Yes, we should be much more sensitive about the sufferings Singapore had to endure under the Japanese. Maybe for a start, Singaporeans who had collaborated with the Japanese would be ‘distanced’, just like how we would like to distance ourselves from ‘Syonan’ due to the memories of the cruelty of the Japanese. Should such people, including a few who had held very high positions in Singapore post-WW Two (and who now have buidlings and scholarships named after them) be reviewed as they were actually working for the Japanese during their occupation of Singapore (i.e. collaborators with the Japanese, who in their collaborations could’ve made Singaporeans suffer)?
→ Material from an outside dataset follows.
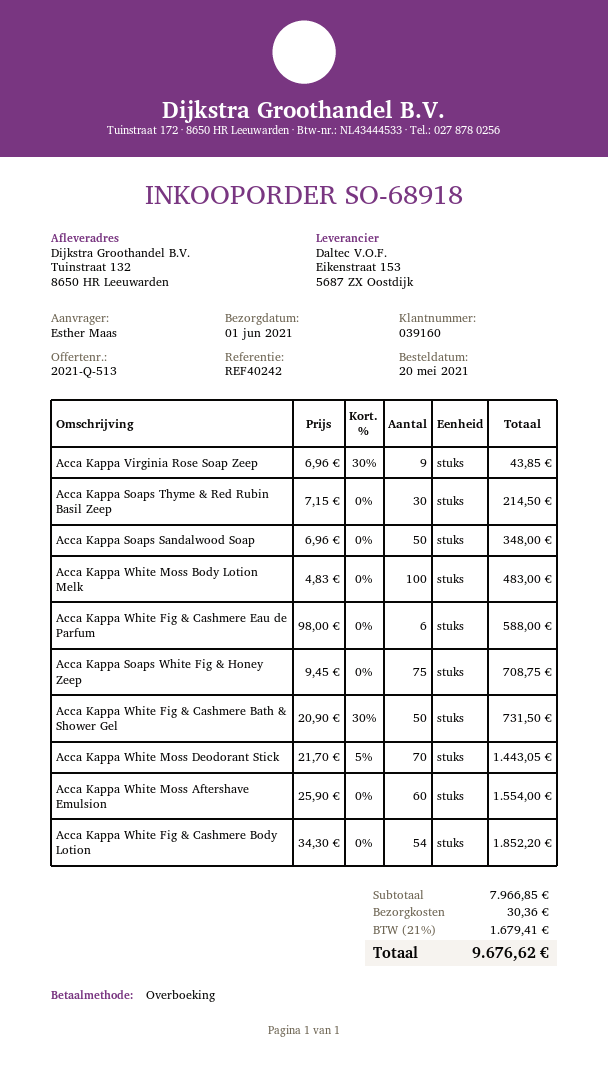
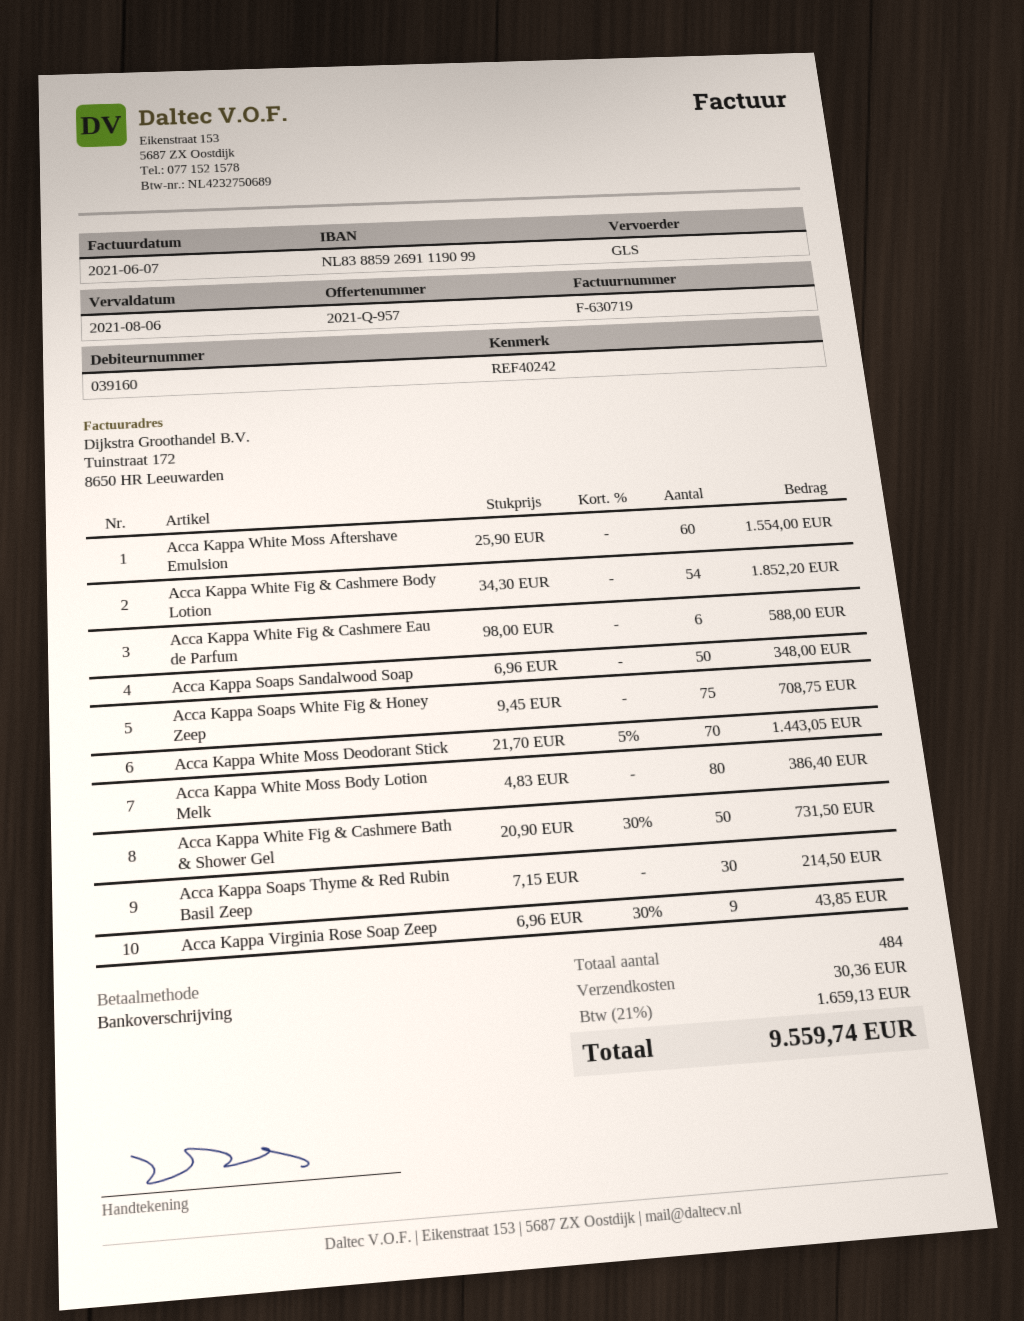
quote number: 2021-Q-513 -> 2021-Q-957
Acca Kappa White Moss Body Lotion Melk: 100 x 4.83 = 483.00 -> 80 x 4.83 = 386.40
tax: 21% = 1679.41 -> 21% = 1659.13
total: 9676.62 -> 9559.74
Or maybe we should go further in WW Two ideology: People who drive the old VW beetles should be reviewed because the distinctive round-ish car was, after all, made under the orders of Hitler? There were Singaporeans who did much to resist the Japanese during the war with much pain and hardship (and even death) but do we see many buildings and scholarships named after Lim Bo Seng and Elizabeth Choy? Nope.

OK, enough of the bull-crap. Yes, people can protest the name Syonan Gallery because everyone one has a right to. And yes, of all the names in the world, if the Library Board and National Archives picked this one on purpose, they should definitely be well-prepared for the ensuing shit-storm. But i just hope that these people think about why and how they are picking and choosing their personal memories of WW Two that suits their convenience. If the gallery’s contents are historically ‘accurate’ and paint a ‘fair’ picture of Singapore at the time of occupation, I don’t give a hoot what it’s called. I am, however, interested to see if the gallery does talk about Singaporeans such as K.Y. and S.R. and their roles as collaborators (and if such collaborations resulted in intelligence that actually harmed locals) in these few short years.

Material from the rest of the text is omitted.